WHAT THE TASK REQUIRES>
Find the line with "column Normalized |" and the line with "American Dance/Drill Team | Amount: 3,510" in the entries below; output exactly those two lines, every line between them, and no others.

Version difference data>
++++

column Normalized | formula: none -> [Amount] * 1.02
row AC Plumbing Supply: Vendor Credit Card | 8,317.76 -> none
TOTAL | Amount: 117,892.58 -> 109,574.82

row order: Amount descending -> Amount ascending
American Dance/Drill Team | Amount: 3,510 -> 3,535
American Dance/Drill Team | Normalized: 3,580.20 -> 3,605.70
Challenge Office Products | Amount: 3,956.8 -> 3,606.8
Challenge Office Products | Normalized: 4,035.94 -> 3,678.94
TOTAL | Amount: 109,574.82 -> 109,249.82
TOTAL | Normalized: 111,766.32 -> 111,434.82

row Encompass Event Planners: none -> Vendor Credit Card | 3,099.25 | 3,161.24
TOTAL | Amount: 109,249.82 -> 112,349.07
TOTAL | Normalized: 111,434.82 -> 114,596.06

++++

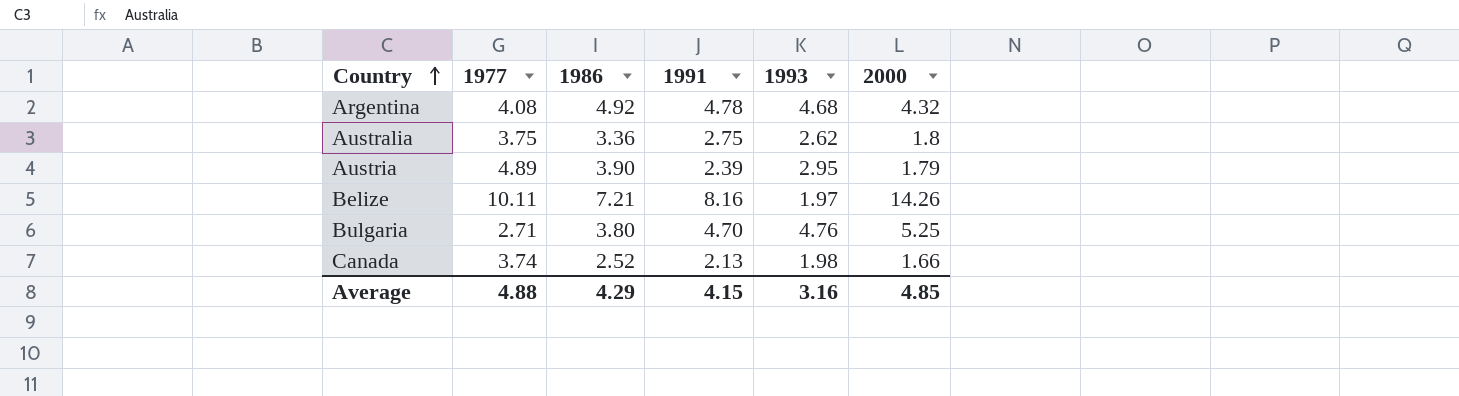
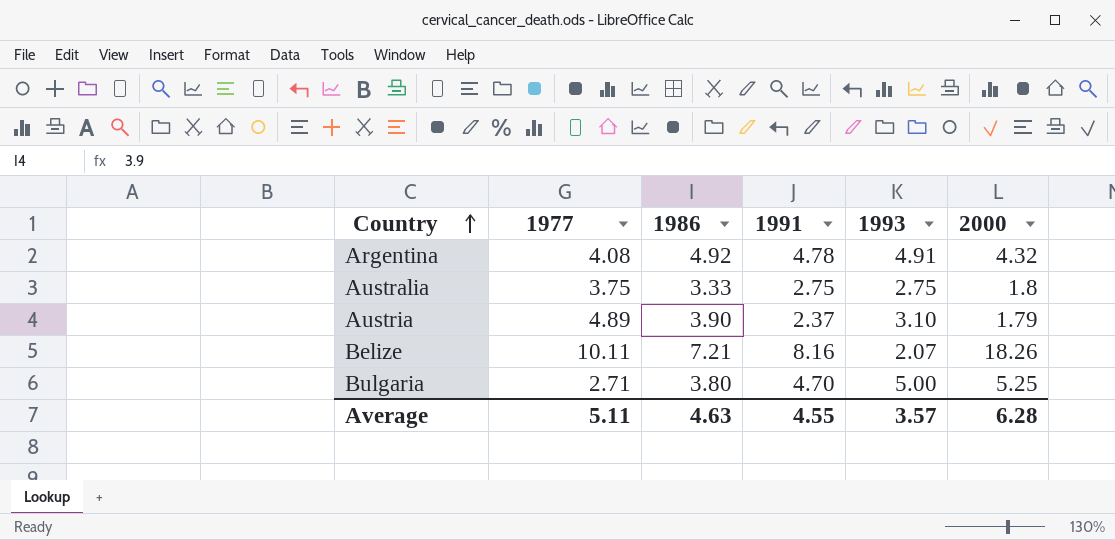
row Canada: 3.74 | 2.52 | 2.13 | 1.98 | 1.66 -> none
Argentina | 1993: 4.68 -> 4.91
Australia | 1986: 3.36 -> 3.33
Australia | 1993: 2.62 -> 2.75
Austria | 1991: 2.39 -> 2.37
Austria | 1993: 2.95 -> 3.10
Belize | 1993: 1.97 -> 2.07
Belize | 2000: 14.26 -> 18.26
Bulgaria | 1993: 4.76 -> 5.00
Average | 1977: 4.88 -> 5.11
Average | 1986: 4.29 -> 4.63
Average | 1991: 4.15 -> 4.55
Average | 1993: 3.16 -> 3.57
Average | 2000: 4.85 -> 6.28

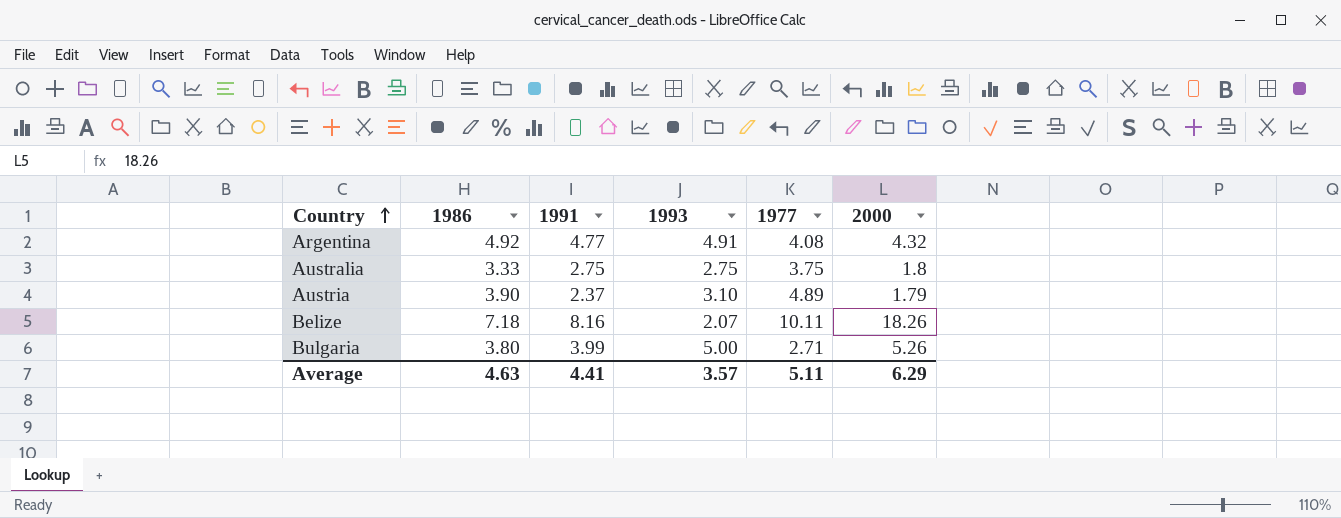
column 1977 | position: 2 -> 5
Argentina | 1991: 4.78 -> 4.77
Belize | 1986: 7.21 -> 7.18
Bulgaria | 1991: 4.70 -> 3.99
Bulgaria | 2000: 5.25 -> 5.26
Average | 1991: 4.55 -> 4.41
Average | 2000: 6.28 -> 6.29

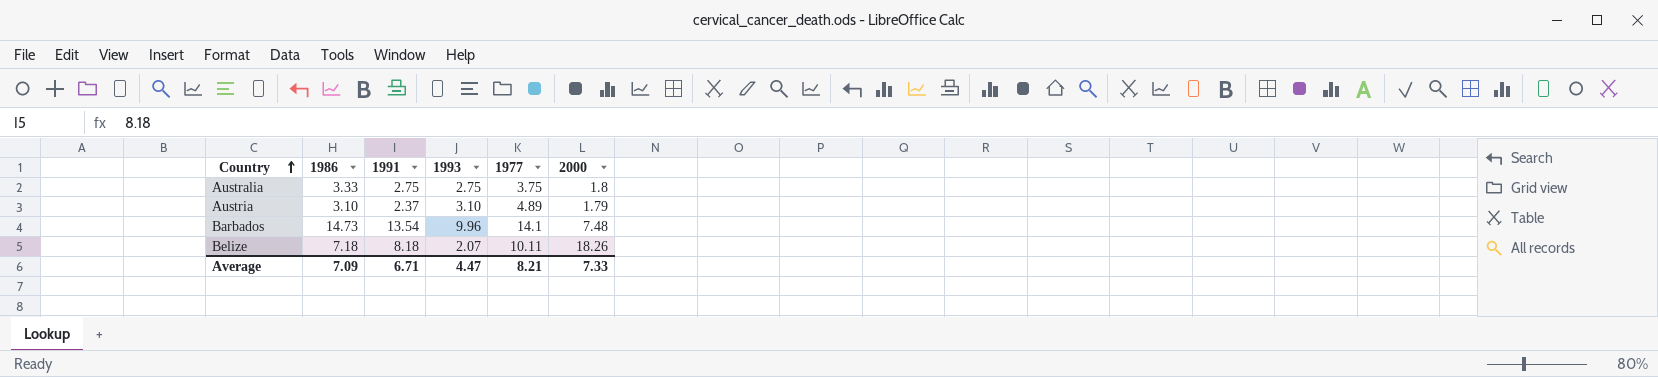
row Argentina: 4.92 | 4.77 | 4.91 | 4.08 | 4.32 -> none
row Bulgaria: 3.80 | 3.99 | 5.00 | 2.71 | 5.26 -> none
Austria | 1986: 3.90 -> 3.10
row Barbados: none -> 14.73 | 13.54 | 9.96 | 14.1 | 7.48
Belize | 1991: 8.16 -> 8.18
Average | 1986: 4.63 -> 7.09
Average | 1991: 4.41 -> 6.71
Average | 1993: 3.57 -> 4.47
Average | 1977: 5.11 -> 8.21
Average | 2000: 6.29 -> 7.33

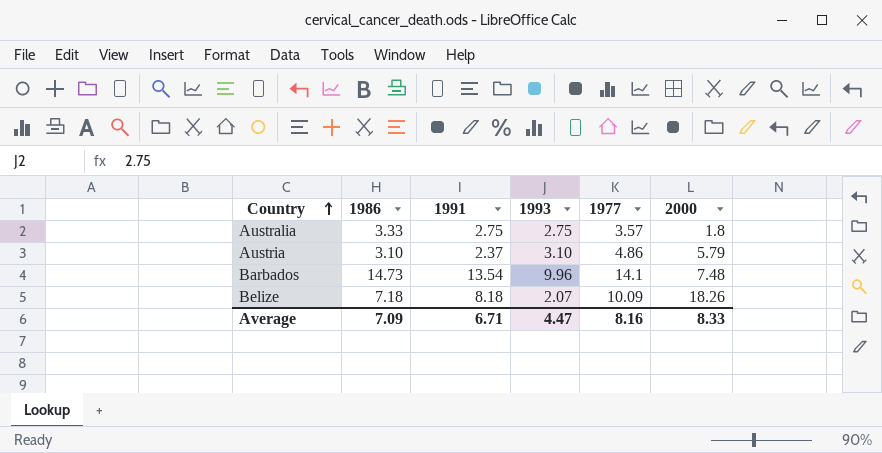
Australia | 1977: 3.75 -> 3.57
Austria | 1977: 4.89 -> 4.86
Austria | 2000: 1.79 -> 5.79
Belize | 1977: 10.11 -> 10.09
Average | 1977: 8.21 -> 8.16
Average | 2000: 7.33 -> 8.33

++++

PROBLEM SOLUTION>
column Normalized | formula: none -> [Amount] * 1.02
row AC Plumbing Supply: Vendor Credit Card | 8,317.76 -> none
TOTAL | Amount: 117,892.58 -> 109,574.82

row order: Amount descending -> Amount ascending
American Dance/Drill Team | Amount: 3,510 -> 3,535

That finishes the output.